The core particle performs three types of catalytic activities inside its chamber: chymotrypsin-like, trypsin-like, and caspase-like activities, which are provided by the constitutively expressed PSMB5 (β5/MB1/X/LMPX/Macropain epsilon chain), PSMB7 (β2/Z/Macropain chain Z) and PSMB6 (β1/Y/LMPY/Macropain delta chain) subunits, respectively. These catalytic subunits belong to the N-terminal nucleophile (Ntn) hydrolase family and are characterized by an unusual, essentially single-residue active site: The N-terminal threonine of each proteolytic subunit provides both the catalytic nucleophile (on its side chain) and the primary proton acceptor (on the main chain N-terminus). The catalytic β-subunits are synthesized with N-terminal propeptides, which are removed at the final step of proteasome biogenesis by limited proteolysis to expose the catalytic threonine residues (3).

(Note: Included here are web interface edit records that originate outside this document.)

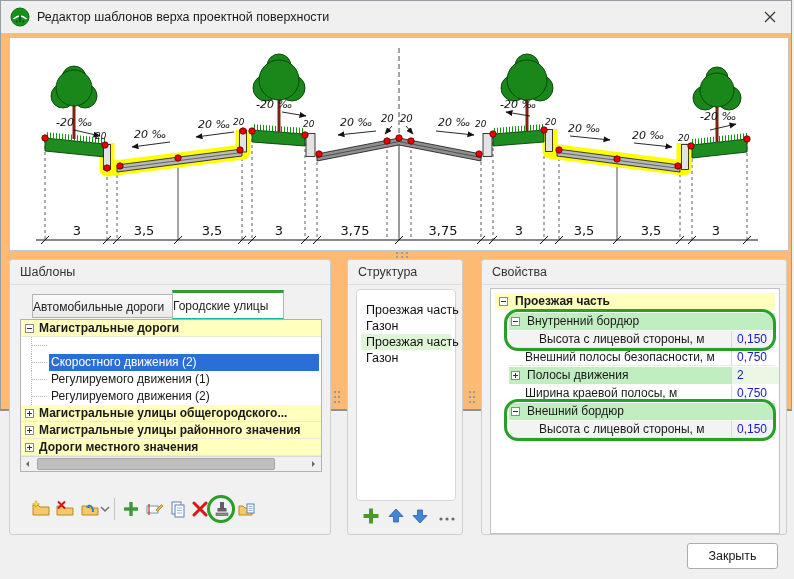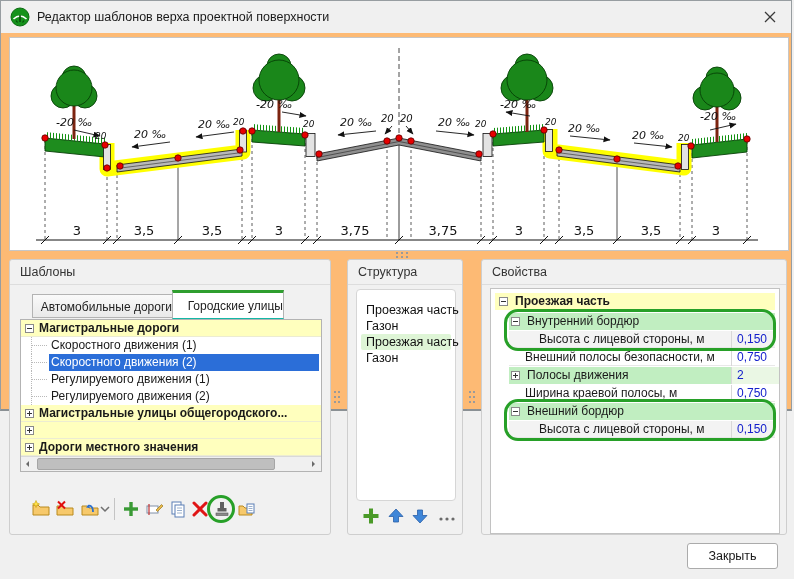"Автомобильные дороги" .tab { text-align: right -> left }
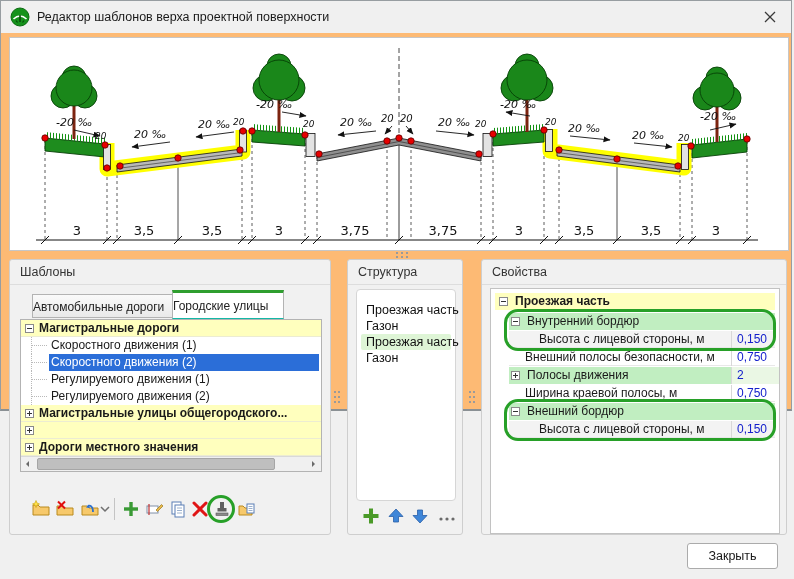"Скоростного движения (1)" span.tlabel { html: <span>Скоростного движения (1)</span> -> none }
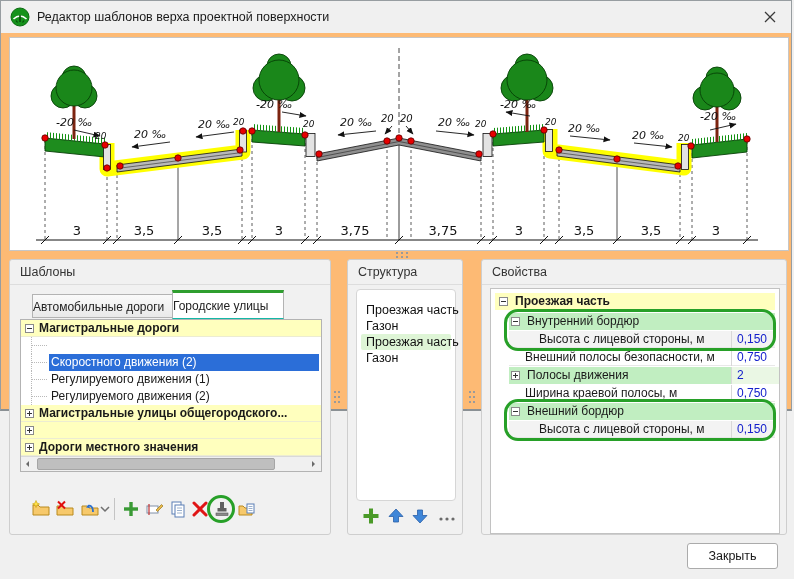"Магистральные улицы районного значения" span.tlabel { html: none -> <span>Магистральные улицы районного значения</span> }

In immune responsive cells the constitutively expressed PSMB6, PSMB7, and PSMB5 subunits are replaced by three highly homologous induced β-subunits: PSMB9 (β1i/LMP2/RING12), PSMB10 (β2i/MECL-1/LMP10) and PSMB8 (β5i/LMP7/RING10), respectively, to form the immunoproteasome that has higher chymotrypsin-like and trypsin-like activities known to be favorable for antigen processing (4,5). PSMB5 is downregulated at the protein level by IFN-γ and replaced by PSMB8 in order to remodel the proteolytic specificity of the proteasome for more appropriate immunological processing of endogenous antigens (6-8). PSMB5 is also one of the predominant targets of bortezomib, an inhibitor of the chymotrypsin-like activity of the proteasome (9).


1.  Finley, D. (2009) Annu Rev Biochem 78, 477-513.

2.  Lee, M.J. et al. (2011) Mol Cell Proteomics 10, R110.003871.

3.  Murata, S. et al. (2009) Nat Rev Mol Cell Biol 10, 104-15.

4.  Boes, B. et al. (1994) J Exp Med 179, 901-9.

5.  Cardozo, C. and Kohanski, R.A. (1998) J Biol Chem 273, 16764-70.

6.  Akiyama, K. et al. (1994) Science 265, 1231-4.

7.  Akiyama, K. et al. (1994) FEBS Lett 343, 85-8.

8.  Gaczynska, M. et al. (1996) J Biol Chem 271, 17275-80.

9.  Oerlemans, R. et al. (2008) Blood 112, 2489-99.